Welch ein Triumph des Lebens könnte das werden, dieses Finale von Mahlers Sechster Symphonie! Nach jedem zermalmenden Schlag rafft sich der Held wieder auf, beginnt seinen Sturmlauf zum Glück - und wird abermals niedergedroschen vom Holzhammer des Schicksals. Übertreibt Mahler dessen Symbolkraft? Die junge Frau am Nebenplatz im Großen Festspielhaus der Salzburger Festspiele schluckt merklich, als das Trumm niedersaust. Mahler bannt den Zuhörer. Der symphonische Entwurf des Lebens als Tragödie ist so genial wie spannend: Auseinandersetzung mit den letzten Dingen. Die Kuhglocken: Frieden auf der Alm oder herbeigeträumte Himmelsvision? Das Leben wird in Marschrhythmen durchgehetzt. Letzten Endes zerbricht alles. "Auferstehen, ja, auferstehen", jubelt Mahler in seiner Zweiten. Die Sechste - ein Gegenentwurf ohne Himmel, ohne Trost. Nichts bleibt. Darauf muss sich ein Dirigent, der auch Interpret ist und nicht nur Koordinator des 100-plus-Orchesters, einzulassen wagen. Leonard Bernstein konnte das, auch Michael Gielen.
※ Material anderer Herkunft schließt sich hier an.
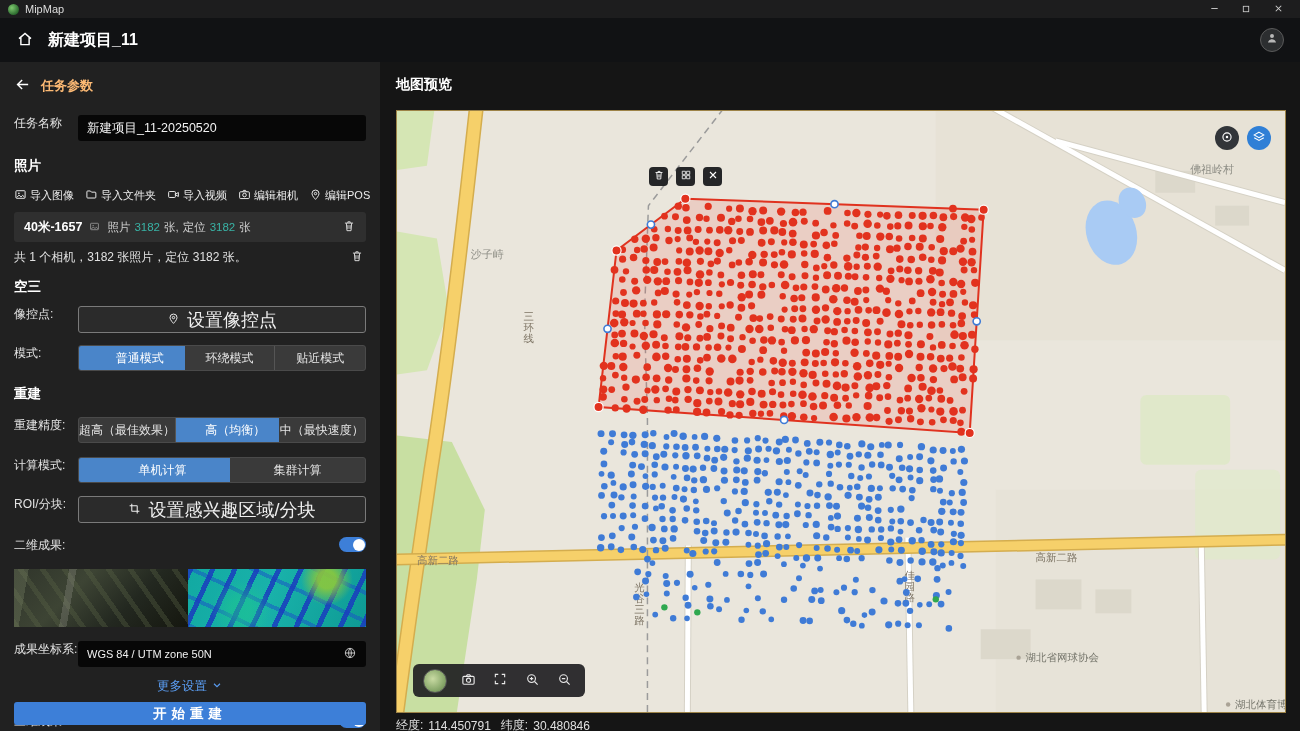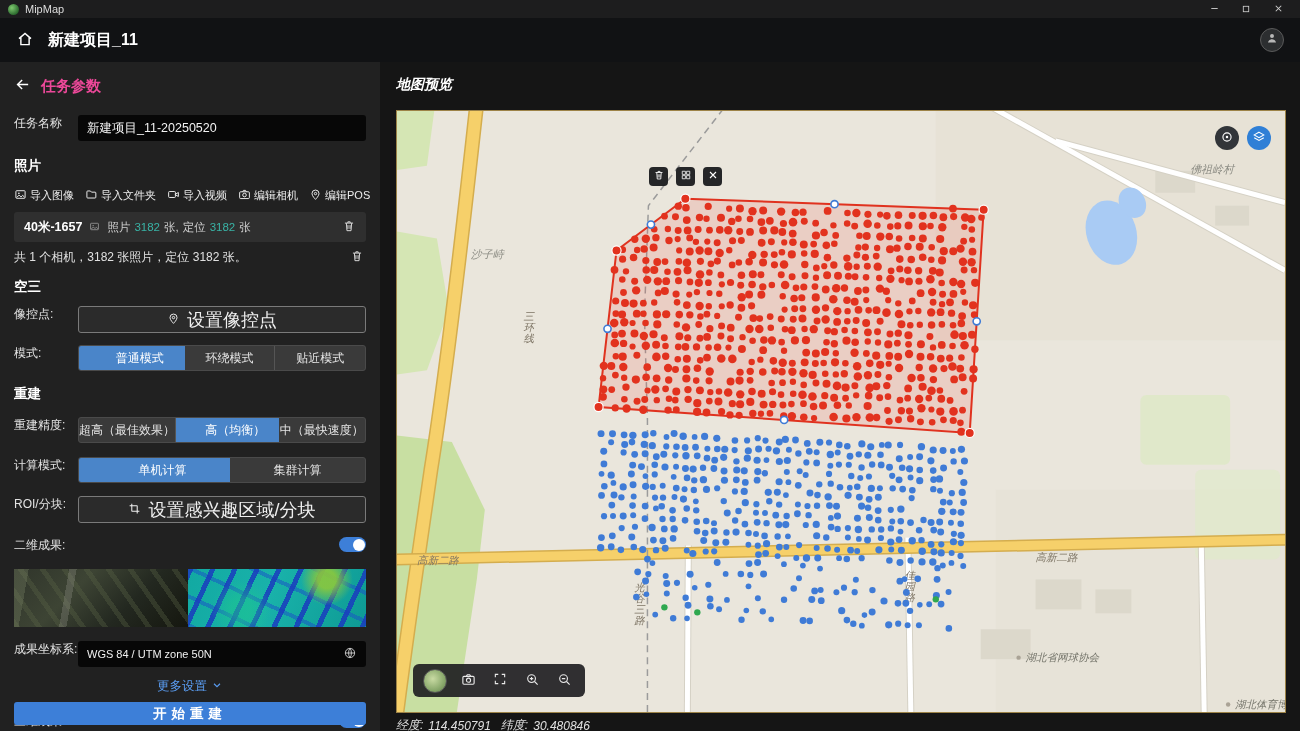--- a/index.html
+++ b/index.html
@@ -28,7 +28,7 @@
   
   .sb-header { display:flex; align-items:center; gap:10px; margin-top:13px; height:22px; }
   .back-btn { color:#fff; background:none; border:none; display:flex; cursor:pointer; }
-  .sb-title { font-size:15px; font-weight:bold; color:#ec4899; }
+  .sb-title { font-size:13px; font-weight:bold; color:#fdba74; }
   .row { display:flex; }
   .rlabel { width:64px; flex:none; font-size:12px; color:#e3e3e3; }
   .field { flex:1; height:26px; background:#070707; border:none; border-radius:3px; color:#f2f2f2; font-size:12.5px; padding:0 9px; outline:none; }

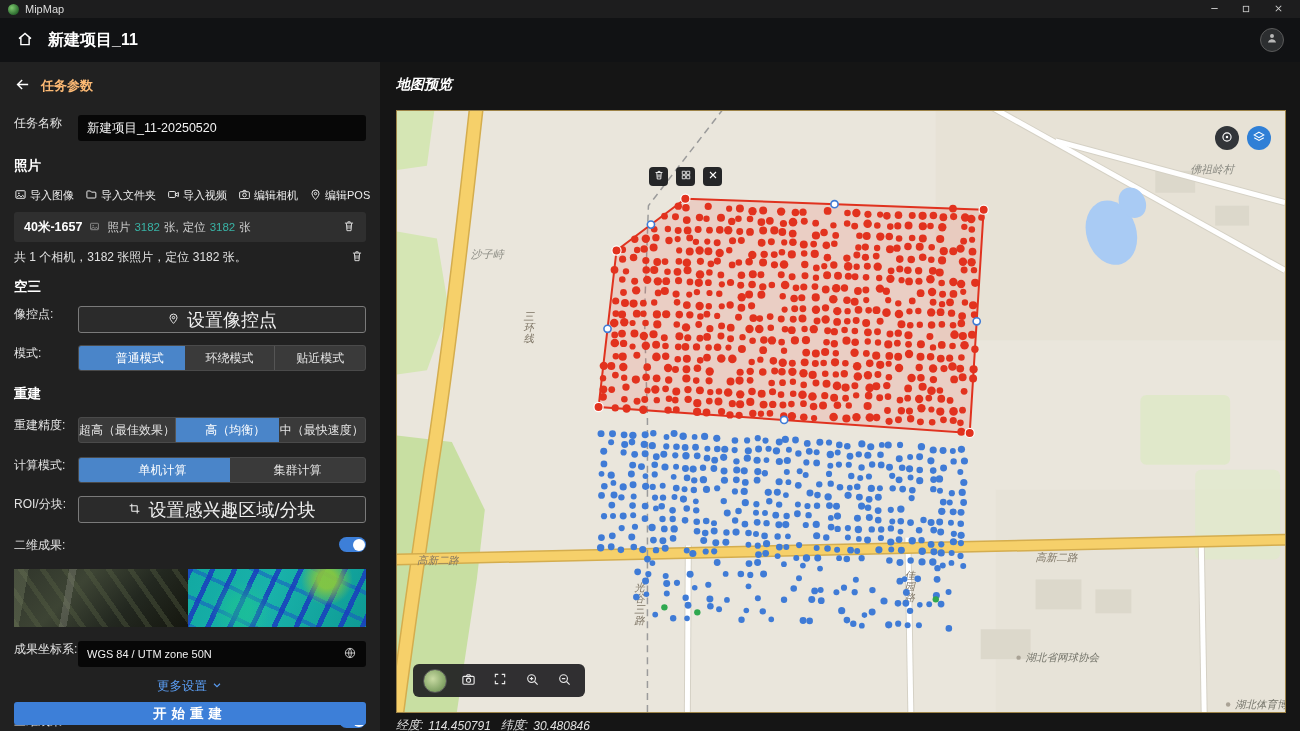--- a/index.html
+++ b/index.html
@@ -23,7 +23,7 @@
   
   .content { display:flex; height:669px; }
   .sidebar { width:380px; flex:none; background:#212121; position:relative; padding:0 14px; overflow:hidden; }
-  .main { flex:1; padding:14px 14px 0 16px; background:#151515;font-style:italic; }
+  .main { flex:1; padding:14px 14px 0 16px; background:#151515; }
 
   
   .sb-header { display:flex; align-items:center; gap:10px; margin-top:13px; height:22px; }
Und der oft so kapellmeisterlich grundsolide Andris Nelsons? - Bei den Salzburger Festspielen führt er die Wiener Philharmoniker mit Imperatorengeste und modellierenden Händen zu einer Interpretation, die den Atem nimmt. Stechend scharfe Märsche, aufwühlende Bläserchoräle. Bohrende Intensität statt der Mahlers Musik angedichteten Hysterie. Soll man den allzu ruhigen langsamen Satz bekritteln? - Aber welche Spannung hatten diese Streicherlinien, welche beredte Gestik die Holzbläser. (Diese Oboen! - So spielen das nur die Wiener Philharmoniker!) Das Orchester wächst über sich hinaus: Zeichensetzung im Jahr der Krise. Das Konzert trifft ins Mark. In die Ovationen mischen sich Erschütterung und Dankbarkeit für ein Erlebnis der Sonderklasse.